Management of Women at Risk of Preterm Birth
For women at risk of preterm birth, the management plan should include cervical length screening, vaginal progesterone for short cervix, antenatal corticosteroids for fetal lung maturity if delivery is anticipated before 35 weeks, and avoidance of ineffective interventions such as bed rest and home uterine activity monitoring. 1, 2
Risk Assessment and Screening
Identification of Risk Factors
- Previous spontaneous preterm birth (strongest predictor)
- Short cervical length on ultrasound
- Multiple gestation
- Uterine anomalies
- Cervical procedures (LEEP, cone biopsy)
- Bacterial vaginosis
- Periodontal disease
Cervical Length Screening
- Transvaginal ultrasound is the recommended approach for cervical length measurement 1
- A midtrimester cervical length of ≤25 mm is diagnostic of a short cervix 1
- Measurements should follow standardized procedures as described by organizations such as the Perinatal Quality Foundation or the Fetal Medicine Foundation 1
Interventions Based on Risk Factors
For Short Cervix (Without Prior Preterm Birth)

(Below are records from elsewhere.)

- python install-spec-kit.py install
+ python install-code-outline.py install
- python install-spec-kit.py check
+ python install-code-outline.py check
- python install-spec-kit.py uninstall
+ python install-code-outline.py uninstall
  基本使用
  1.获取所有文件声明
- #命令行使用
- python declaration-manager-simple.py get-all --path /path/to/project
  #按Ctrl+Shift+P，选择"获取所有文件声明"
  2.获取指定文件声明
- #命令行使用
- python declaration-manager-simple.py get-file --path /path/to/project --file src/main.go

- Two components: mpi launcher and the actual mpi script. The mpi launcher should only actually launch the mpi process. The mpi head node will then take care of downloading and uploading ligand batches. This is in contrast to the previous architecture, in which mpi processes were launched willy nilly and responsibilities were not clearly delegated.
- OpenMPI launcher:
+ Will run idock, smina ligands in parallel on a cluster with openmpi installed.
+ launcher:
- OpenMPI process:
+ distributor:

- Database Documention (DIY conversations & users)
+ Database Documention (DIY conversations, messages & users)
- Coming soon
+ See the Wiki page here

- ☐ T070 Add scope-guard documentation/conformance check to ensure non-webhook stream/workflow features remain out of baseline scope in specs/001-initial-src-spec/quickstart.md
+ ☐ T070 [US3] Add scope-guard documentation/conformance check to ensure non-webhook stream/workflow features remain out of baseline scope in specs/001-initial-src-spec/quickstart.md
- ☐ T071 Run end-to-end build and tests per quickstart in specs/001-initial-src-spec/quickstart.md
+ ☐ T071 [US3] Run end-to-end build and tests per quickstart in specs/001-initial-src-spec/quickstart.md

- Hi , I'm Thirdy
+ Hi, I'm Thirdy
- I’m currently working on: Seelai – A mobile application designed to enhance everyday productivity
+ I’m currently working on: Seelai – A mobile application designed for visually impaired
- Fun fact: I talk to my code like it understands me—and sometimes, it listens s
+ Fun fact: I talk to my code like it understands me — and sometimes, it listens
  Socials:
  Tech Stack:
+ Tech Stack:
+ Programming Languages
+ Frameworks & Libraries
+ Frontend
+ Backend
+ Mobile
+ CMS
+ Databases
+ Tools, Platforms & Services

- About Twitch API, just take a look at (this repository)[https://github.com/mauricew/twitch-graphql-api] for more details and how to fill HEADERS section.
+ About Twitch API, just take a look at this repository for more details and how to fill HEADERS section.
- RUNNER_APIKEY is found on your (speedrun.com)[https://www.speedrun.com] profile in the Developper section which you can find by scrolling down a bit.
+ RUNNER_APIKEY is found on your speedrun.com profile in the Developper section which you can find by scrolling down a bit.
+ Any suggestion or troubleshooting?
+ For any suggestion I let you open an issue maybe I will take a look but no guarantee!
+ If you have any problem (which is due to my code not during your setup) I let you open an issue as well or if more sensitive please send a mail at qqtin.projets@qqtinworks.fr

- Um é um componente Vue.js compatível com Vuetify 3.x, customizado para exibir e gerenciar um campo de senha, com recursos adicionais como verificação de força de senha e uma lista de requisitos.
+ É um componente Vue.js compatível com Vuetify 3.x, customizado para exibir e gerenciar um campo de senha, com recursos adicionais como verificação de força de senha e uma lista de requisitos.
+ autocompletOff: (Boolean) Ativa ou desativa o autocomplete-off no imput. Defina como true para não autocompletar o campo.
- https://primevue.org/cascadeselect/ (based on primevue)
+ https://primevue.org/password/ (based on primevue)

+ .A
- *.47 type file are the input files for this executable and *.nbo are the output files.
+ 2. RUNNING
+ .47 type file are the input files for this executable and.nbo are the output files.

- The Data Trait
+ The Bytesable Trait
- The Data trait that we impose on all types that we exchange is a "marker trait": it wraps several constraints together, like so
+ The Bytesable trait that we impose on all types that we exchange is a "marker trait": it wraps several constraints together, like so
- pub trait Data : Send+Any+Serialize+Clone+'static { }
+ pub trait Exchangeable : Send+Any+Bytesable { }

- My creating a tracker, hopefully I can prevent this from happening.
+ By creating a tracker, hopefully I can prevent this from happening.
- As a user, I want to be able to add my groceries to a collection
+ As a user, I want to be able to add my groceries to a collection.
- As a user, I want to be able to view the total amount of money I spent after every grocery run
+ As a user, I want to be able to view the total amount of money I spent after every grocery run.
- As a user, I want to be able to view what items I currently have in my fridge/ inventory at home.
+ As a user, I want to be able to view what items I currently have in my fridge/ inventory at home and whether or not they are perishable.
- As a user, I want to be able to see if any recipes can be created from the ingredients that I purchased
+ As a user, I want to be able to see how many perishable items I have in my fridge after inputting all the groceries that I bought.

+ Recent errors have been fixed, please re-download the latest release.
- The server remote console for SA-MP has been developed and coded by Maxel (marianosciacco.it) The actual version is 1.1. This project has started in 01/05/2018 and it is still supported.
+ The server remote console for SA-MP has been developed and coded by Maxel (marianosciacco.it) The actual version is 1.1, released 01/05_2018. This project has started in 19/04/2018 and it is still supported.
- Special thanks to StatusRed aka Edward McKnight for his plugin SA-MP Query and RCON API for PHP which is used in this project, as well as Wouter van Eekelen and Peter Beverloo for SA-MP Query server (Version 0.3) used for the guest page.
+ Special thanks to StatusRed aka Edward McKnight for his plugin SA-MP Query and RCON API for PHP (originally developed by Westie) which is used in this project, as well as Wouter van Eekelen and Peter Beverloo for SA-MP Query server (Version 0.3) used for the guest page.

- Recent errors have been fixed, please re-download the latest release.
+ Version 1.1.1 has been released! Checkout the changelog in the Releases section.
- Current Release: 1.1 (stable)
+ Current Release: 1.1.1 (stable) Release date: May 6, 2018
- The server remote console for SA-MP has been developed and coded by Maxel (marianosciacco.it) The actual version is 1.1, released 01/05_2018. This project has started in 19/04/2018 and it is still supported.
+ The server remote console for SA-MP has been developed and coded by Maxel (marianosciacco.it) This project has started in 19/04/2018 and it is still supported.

- Vaginal progesterone is recommended for women with a cervical length ≤20 mm diagnosed before 24 weeks 1
- Consider vaginal progesterone for cervical length 21-25 mm based on shared decision-making 1
- Do not use 17-alpha hydroxyprogesterone caproate for short cervix (including compounded formulations) 1
- Cerclage is not recommended for short cervix (10-25 mm) without cervical dilation in women without a history of preterm birth 1
- Cervical pessary is not recommended for prevention of preterm birth 1
For Women with Prior Preterm Birth
- More intensive interventions may be required during the interconception period 1
- Preconception care to identify and modify maternal risk factors before the next pregnancy 1
For Multiple Gestations
- Routine use of progesterone, pessary, or cerclage is not recommended for cervical shortening in twin gestations 1
Monitoring and Management
Avoid Ineffective Interventions
- Home uterine activity monitoring (HUAM) is not recommended as studies have shown it is not effective in preventing preterm birth 1, 3
- Salivary estriol testing is not recommended due to high false-positive rates and lack of established usefulness 1
- Activity restriction (bed rest) should not be routinely prescribed as evidence suggests it may actually increase the risk of preterm birth 2, 1
Effective Interventions
- Antenatal corticosteroids should be given to improve fetal lung maturity if delivery is anticipated before 35 weeks' gestation 1
- For women with preeclampsia/HELLP syndrome at risk of preterm delivery:
- Low-dose aspirin (100-150 mg) daily from week 12 to weeks 36-37 for prevention 1
- Calcium supplementation (≥1 g/day) may reduce risk, particularly for women with low calcium diet 1
- Antihypertensive treatment to keep SBP <160 mmHg and DBP <110 mmHg 1
- Magnesium sulfate for seizure prevention and neuroprotection if delivery is required before 32 weeks 1
Medication Management
- For tocolysis in acute preterm labor, options include:
- Nifedipine (oral calcium channel blocker) 4
- Beta-mimetics (terbutaline, ritodrine)
- Magnesium sulfate
- NSAIDs (indomethacin)
Transfer of Care Considerations
- Women at high risk of imminent preterm birth should be transferred to facilities with appropriate neonatal intensive care capabilities 1
- Delivery should occur in a medical center with an experienced resuscitation team and NICU availability to ensure the best possible neonatal outcomes 5
Common Pitfalls to Avoid
- Relying on ineffective interventions: Home uterine monitoring, salivary estriol testing, and bed rest lack evidence of effectiveness 1, 5
- Delaying antenatal corticosteroids: These should be administered promptly when preterm birth is anticipated 1
- Using 17-alpha hydroxyprogesterone caproate for short cervix: This is not recommended for women without prior preterm birth 1
- Prescribing activity restriction: This may actually increase risk of preterm birth and has other negative consequences 2, 1
- Failing to screen for cervical length: This is one of the better available clinical predictors of spontaneous preterm birth 1
By implementing this evidence-based approach to managing women at risk of preterm birth, clinicians can help reduce the incidence of preterm delivery and improve maternal and neonatal outcomes.